Any or all of these elements may be compound: for example, the preparation leading to the culmination of reaching the top of Mt. Everest may consist of a number of discrete steps of climbing, resting, having lunch, or whatever. The consequent state may also be compound; most importantly, it includes the further events, if any, that are in the same sequence of contingently related events as the culmination. Similarly, the culmination itself may be a complex event. For example, we shall see below that the entire culminated process of climbing Mt. Everest can be treated as a culmination in its own right. In this case, the associated preparatory process and consequent state will be different ones to those internal to the culminated process itself. (Moens & Steedman, 1988:19)

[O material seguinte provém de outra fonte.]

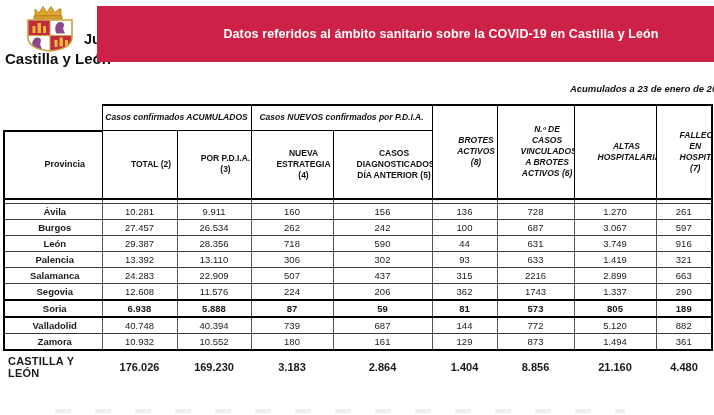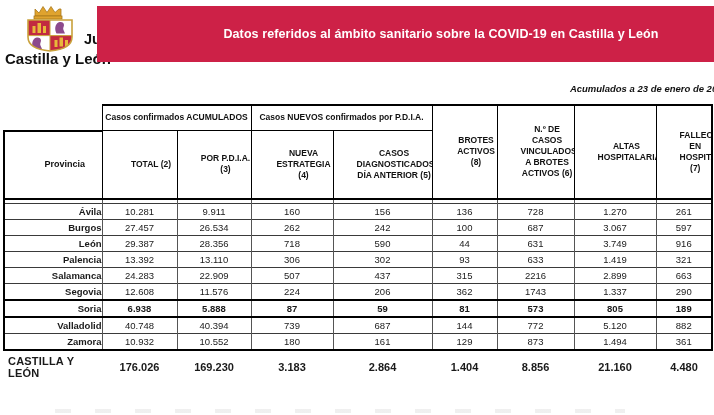--- a/index.html
+++ b/index.html
@@ -25,7 +25,7 @@
   .table-wrap{position:absolute;left:3px;top:104px;}
   table{border-collapse:collapse;table-layout:fixed;width:708px;}
   th,td{padding:0;margin:0;text-align:center;vertical-align:middle;overflow:hidden;}
-  .gh-row th{height:24px;}
+  .gh-row th{height:24px;font-style:italic;}
   .sh-row th{height:66px;}
   .gh,.sh{font-size:8.5px;font-weight:700;line-height:1.3;border:1.5px solid #000;color:#111;}
   .sh{border-bottom:2.2px solid #000;padding-left:23px;}

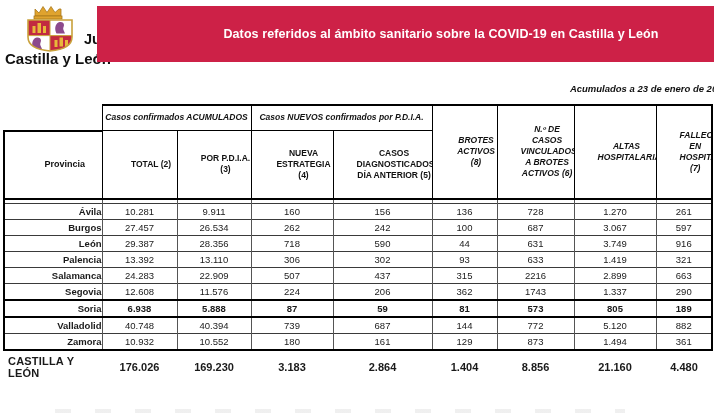--- a/index.html
+++ b/index.html
@@ -39,7 +39,7 @@
     border-left:1px solid #555;border-right:1px solid #555;border-top:1.8px solid #3a3a3a;
   }
   tbody tr.spacer td{height:3px;border-top:none;}
-  tbody td.prov{text-align:right;padding-left:3px;font-weight:700;}
+  tbody td.prov{text-align:center;padding-left:3px;font-weight:700;}
   tbody tr.hl td{border-top:2.5px solid #000;border-bottom:2.5px solid #000;font-weight:700;}
   tbody tr.last-data td{border-bottom:2.5px solid #000;}
   tfoot td{border:none;font-weight:700;font-size:11px;height:21px;padding-top:4px;}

Além disso, existem, sem dúvida nenhuma, alguns vínculos fundamentais entre o aspeto gramatical e o aspeto lexical. Tanto em Mandarim como em Cantonês, por exemplo, não há possibilidade de aplicar os marcadores imperfeitos (zhe, zai em Mandarim e zyu, gan em Cantonês) às culminações. Relativamente à língua portuguesa, a distinção entre o pretérito perfeito e o pretérito imperfeito também se encontra, na maioria dos casos, nas diferentes interpretações resultantes das diferentes combinações de cada classe aspetual com o pretérito perfeito e o pretérito imperfeito. Tais diferenças entre estes dois tempos verbais voltam a ser discutidas no Capítulo 2, bem como as propriedades dos marcadores aspetuais em Mandarim e em Cantonês.